Il ferma ses yeux fatigués et reprit haleine en un râle. Mais sa force était loin d’être à bout, car il demanda en tourmentant ses draps :

« Combien sont-ils là-bas à attendre ma mort pour défaire mon lit et fouiller ma paillasse ?

— Vous les connaissez bien, dit Fanchette froidement. Ils sont là en effet, et ils attendent cela.

— Si j’avais voulu, murmura le colonel, je mourrais entouré de gardes comme un roi ! »

Cependant, la réponse de la comtesse le préoccupait ; il avait espéré une contradiction, car il ajouta :

« Tu ne les aimes pas, Fanchette ! Combien sont-ils ?

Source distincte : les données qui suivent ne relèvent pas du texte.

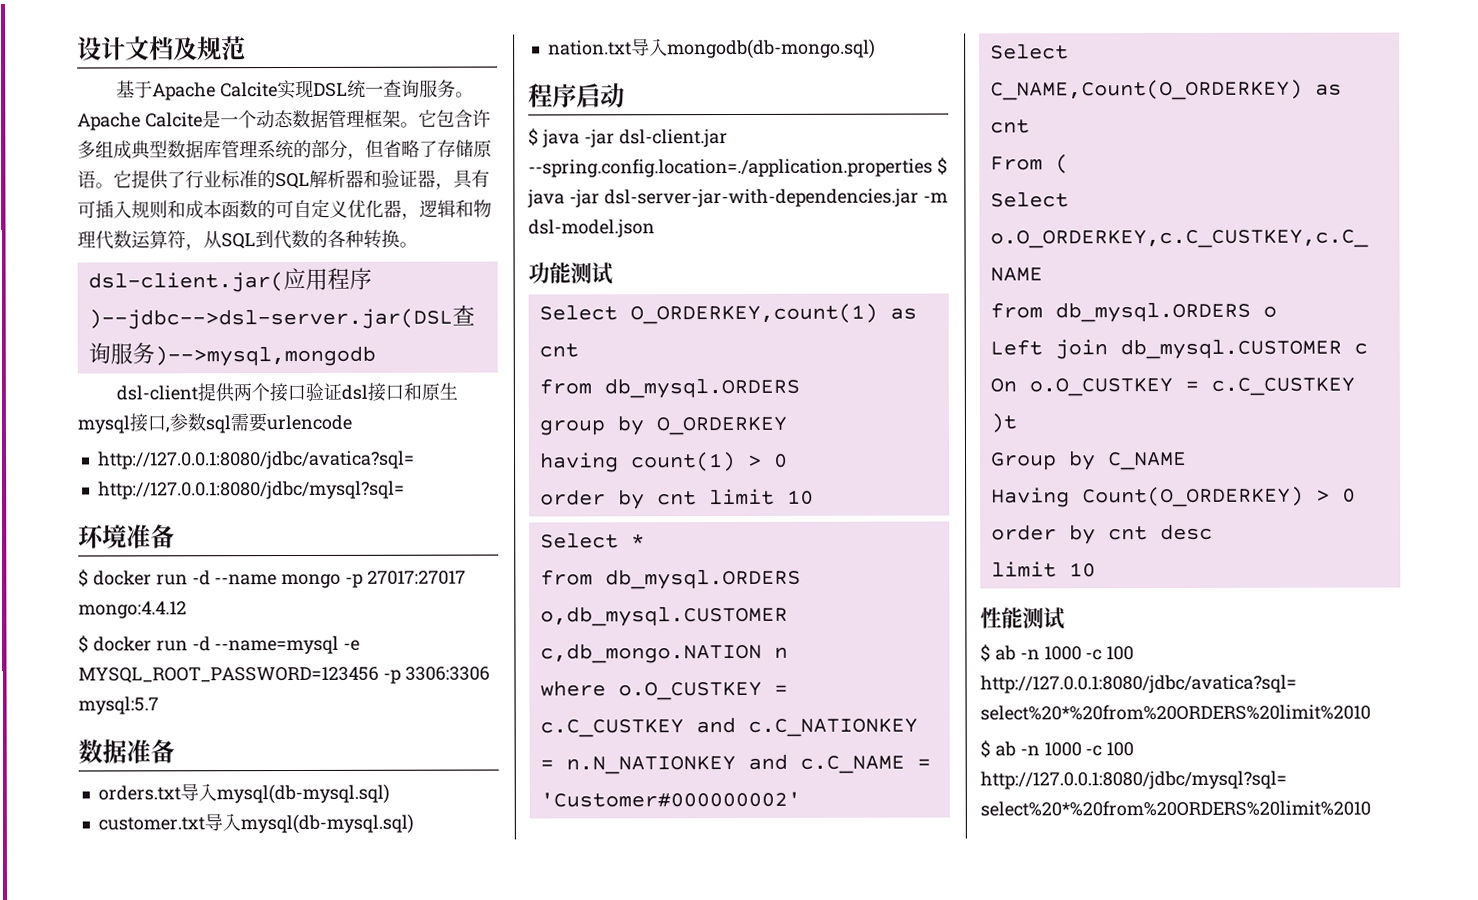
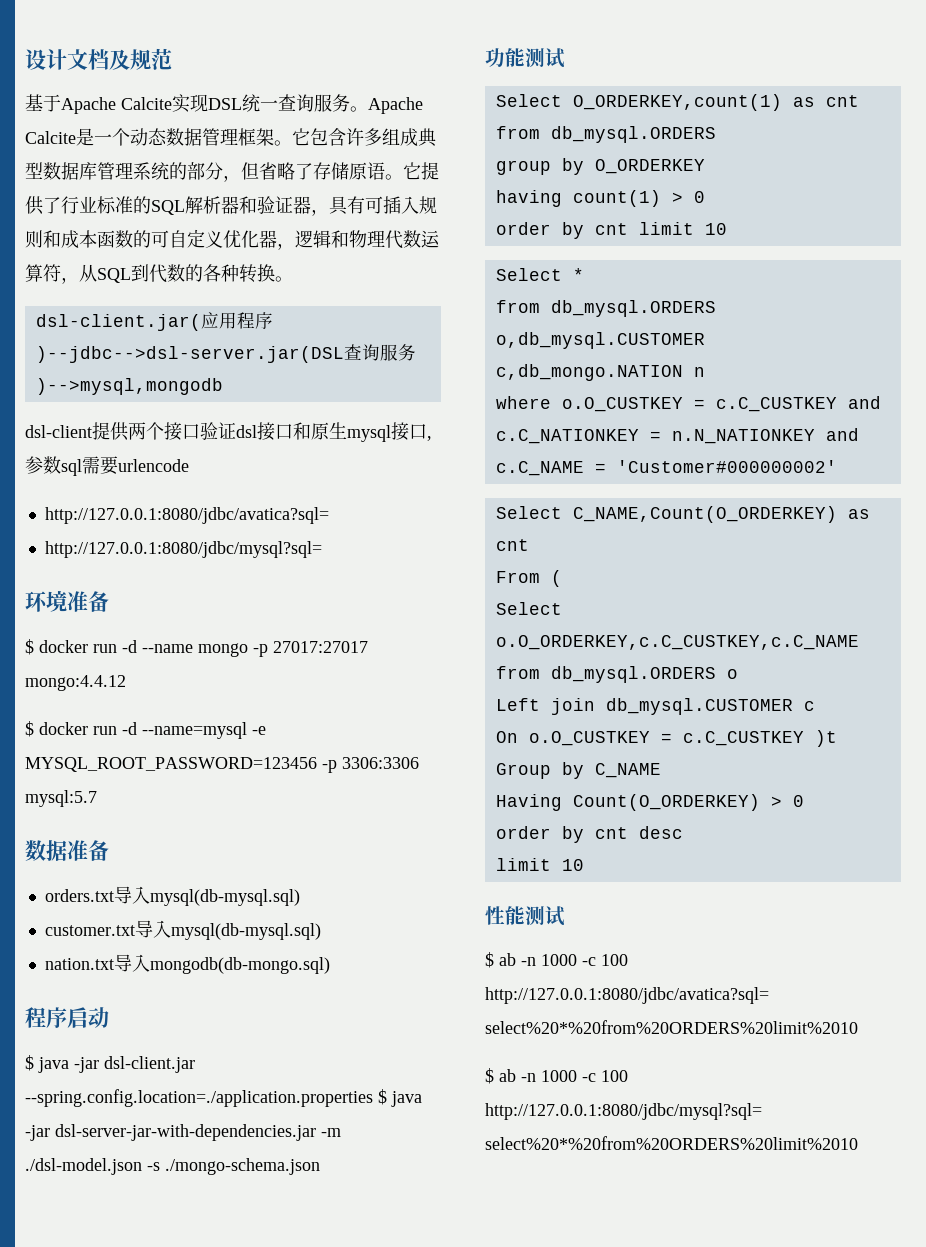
[528,219,655,238] dsl-model.json -> [25,1158,320,1175] ./dsl-model.json -s ./mongo-schema.json

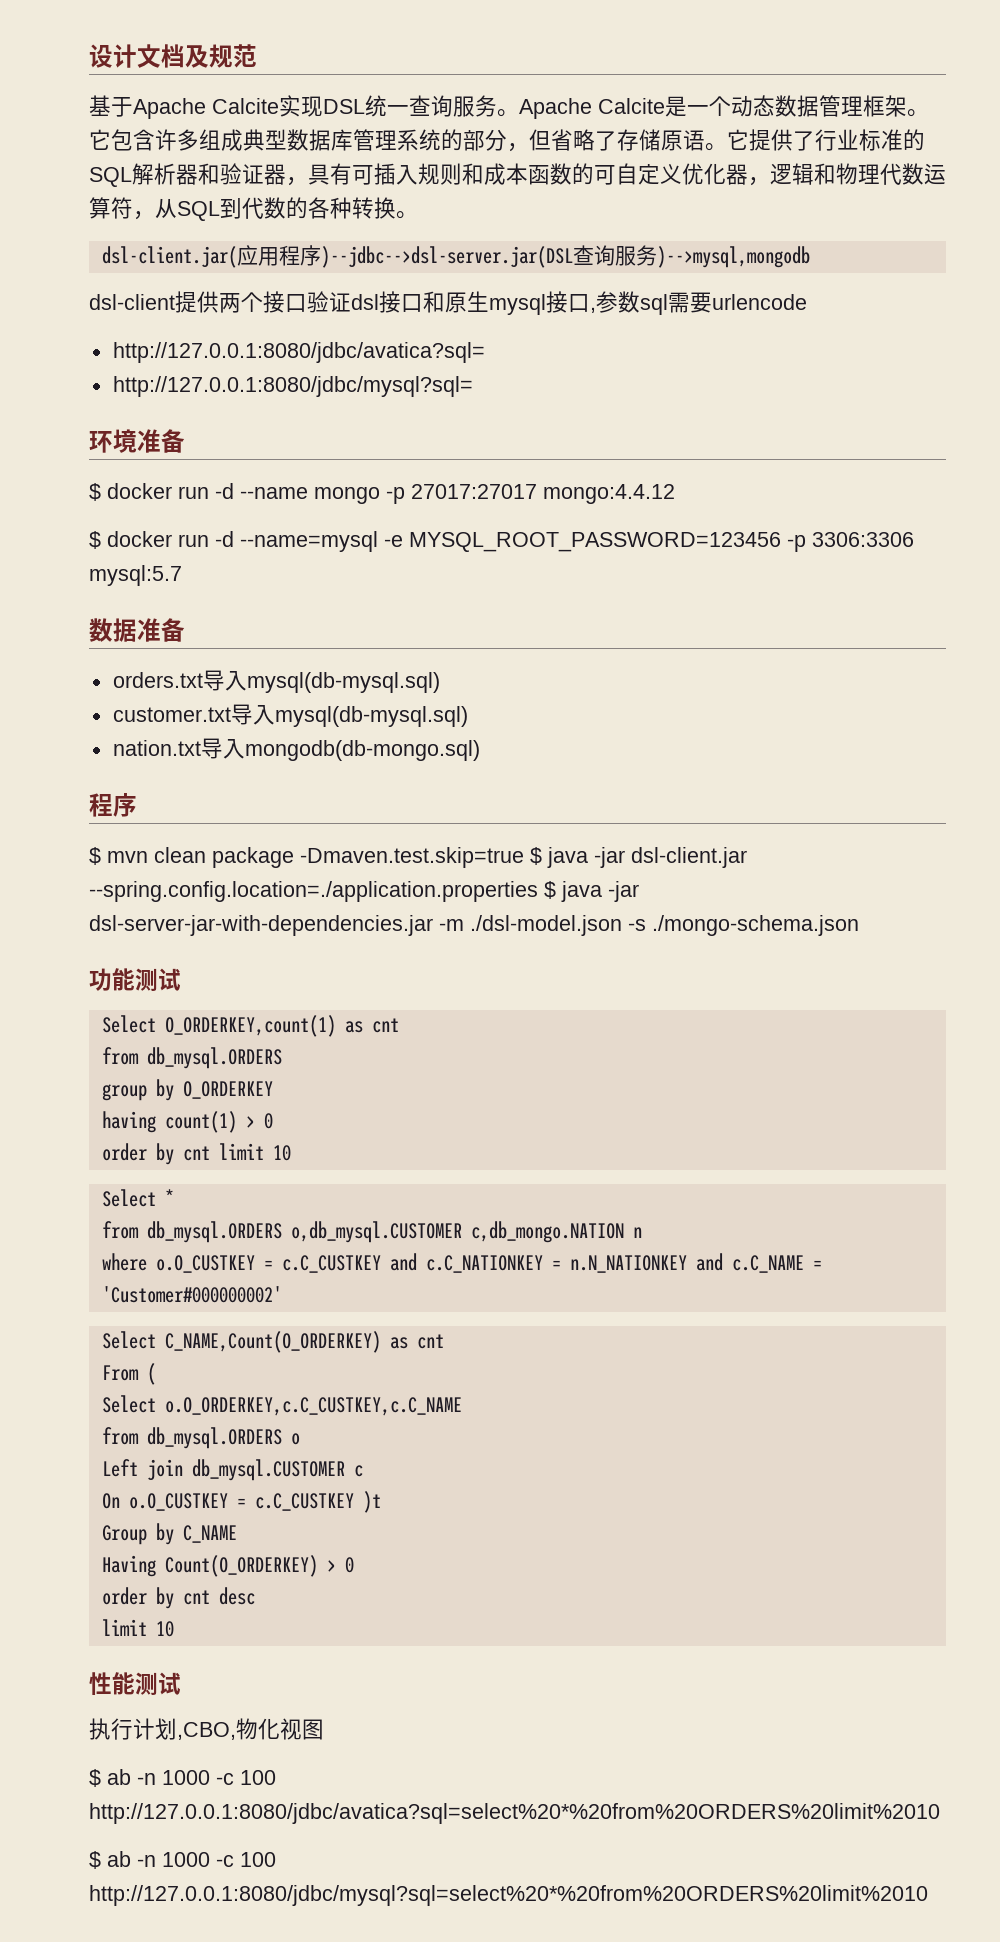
[67,1007,109,1028] [25,1055,34,1071] 启动 // $ -> [89,847,542,868] // $ mvn clean package -Dmaven.test.skip=true $
(565, 916) none -> [89,1718,324,1740] // 执行计划,CBO,物化视图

— Cinq. Le duc, mylord, le docteur et le comte Corona.

— Et L’Amitié ?

— L’Amitié mange déjà votre héritage. C’est un coquin lâche et ingrat.

— Il est mon élève, prononça le vieillard si bas, que la comtesse eut peine à l’entendre. Si tu l’avais pris pour mari !… Fillette, s’interrompit-il, tu n’as jamais voulu qu’on te fasse veuve !

— Je ne le veux pas encore, dit-elle, je sais souffrir.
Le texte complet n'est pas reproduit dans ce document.